В гневе – и надо сказать, в гневе праведном – Бунин писал Андрею Седых, защищаясь не только от противников, но и от «доброжелателей» (вроде профессора русской литературы Глеба Струве), действовавших в духе крыловской басни о хозяине и медведе:

«Я получил сперва одну вырезку, потом другую – из «Русской жизни», которая где-то в Америке издается, – это «Письмо в редакцию». Вот первое, подписанное ‹…› Глебом Струве (он теперь переселился в Америку из Англии, профессорствует в каком-то Bernley в Калифорнии):

«Письмо в редакцию (писано по старой орфографии).

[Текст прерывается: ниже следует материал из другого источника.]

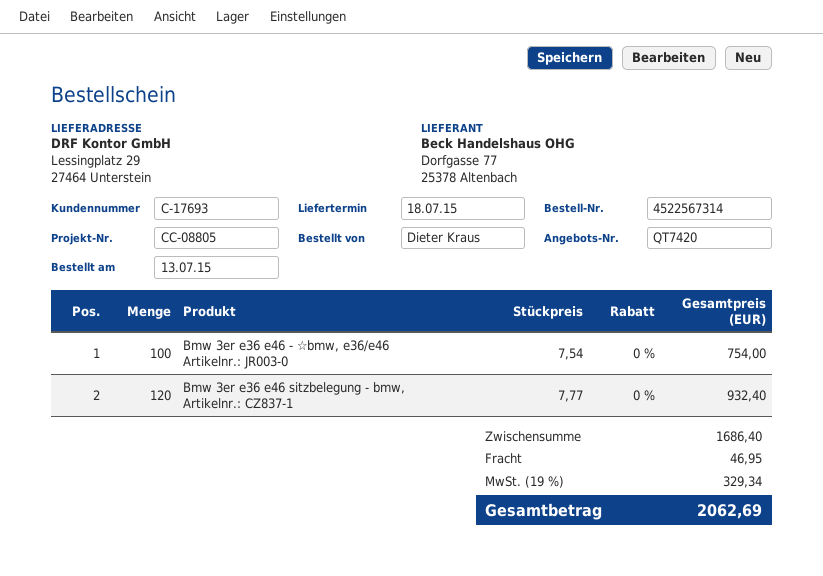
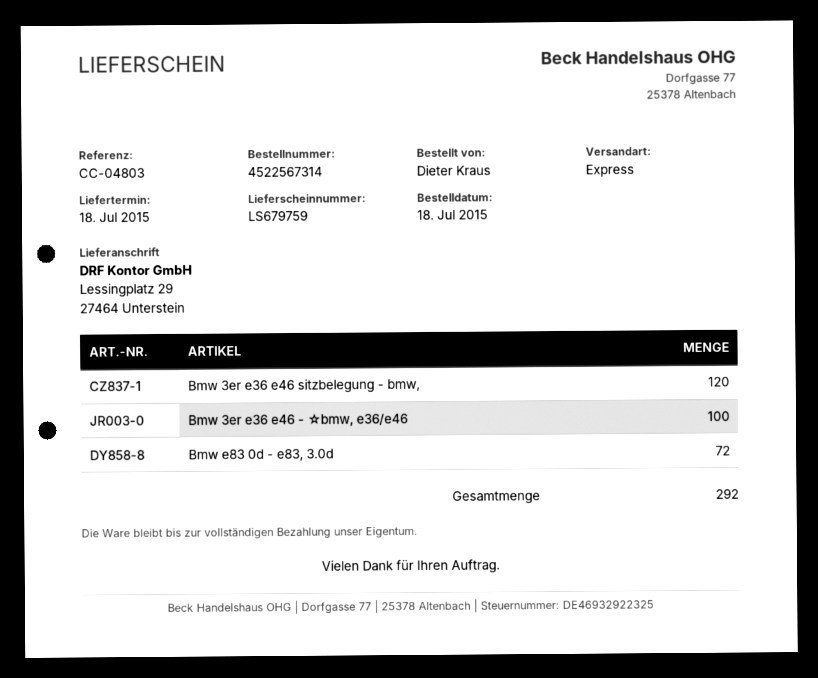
order date: 2015-07-13 -> 2015-07-18
reference: CC-08805 -> CC-04803
Bmw e83 0d - e83, 3.0d: none -> 72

М‹ногоуважаемый› г. редактор! В Вашей газете от 19 с‹его› м‹есяца› напечатана статья уважаемого И. К. Окулича, в которой он, как о факте, говорит о поездке И. А. Бунина, после войны, в СССР и о возвращении его оттуда, почему-то при этом сопоставляя этот факт с судьбой выданного Москве американцами и расстрелянного большевиками ген‹рала› П. Н. Краснова, который, как известно, во время войны стоял на откровенно прогерманской позиции. Не вдаваясь в оценку по существу этого сопоставления, я считаю своим долгом внести поправку в статью И. К. Окулича: И. А. Бунин в Сов‹етскую› Россию не ездил и, насколько мне известно, ездить не собирается, хотя попытки «соблазнить» его поехать туда и делались. Можно так или иначе морально-политически оценивать некоторые действия И. А. Бунина после освобождения Франции, но нельзя взваливать на человека обвинение в поступке, которого он не совершал. Глеб Струве».

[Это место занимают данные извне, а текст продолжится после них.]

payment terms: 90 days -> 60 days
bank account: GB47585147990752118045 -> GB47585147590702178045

Каково!! Ясно, что этот «уважаемый» Окулич приписал мне поступок предательства мною Краснова на расстрел – какой же иначе «поступок»? И каков Глеб! недурно «защитил» меня… «защитил» столь неясно по отношению к Окуличу и столь двусмысленно по отношению ко мне? Напишите мне, кто этот архимерзавец или кретин Окулич?

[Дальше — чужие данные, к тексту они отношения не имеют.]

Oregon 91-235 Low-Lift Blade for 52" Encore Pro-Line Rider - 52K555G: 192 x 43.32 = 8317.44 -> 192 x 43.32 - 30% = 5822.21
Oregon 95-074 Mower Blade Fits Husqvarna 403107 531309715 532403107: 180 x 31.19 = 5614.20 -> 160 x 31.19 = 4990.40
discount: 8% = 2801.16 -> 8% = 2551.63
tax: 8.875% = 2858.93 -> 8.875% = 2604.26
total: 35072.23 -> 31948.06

И вот ответ Окулича – его «Письмо в редакцию»:

«Милостивый государь г. редактор! В № «Русской жизни» от 11 июля помещено письмо проф‹ессора› Г. П. Струве, отметившего мою ошибку по поводу поездки г. Бунина на основании подробного письма человека, проживающего теперь в Зап‹адной› Европе, к которому питаю доверие. Быть может, он и совершил ошибку. Но действия г. Бунина самого последнего периода давали право считать сведения о его поездке достоверными. На это, по-видимому, намекает и сам Гл‹еб› П‹етрович›. С истинным уважением. Иосиф Окулич». (Опять – все подчеркивания – мои.)

Глеб был прошлой весной в Париже, и я его видел у брата Алексея, и он в постоянной переписке с ним – как же он «сомневается»: ездил я или не ездил? И почему он «не вдается в оценку по существу этого сопоставления» (сопоставления Окуличем моей поездки и расстрела Краснова)?! И кто хуже – чекист справа, мерзавец или идиот Окулич – или Глеб?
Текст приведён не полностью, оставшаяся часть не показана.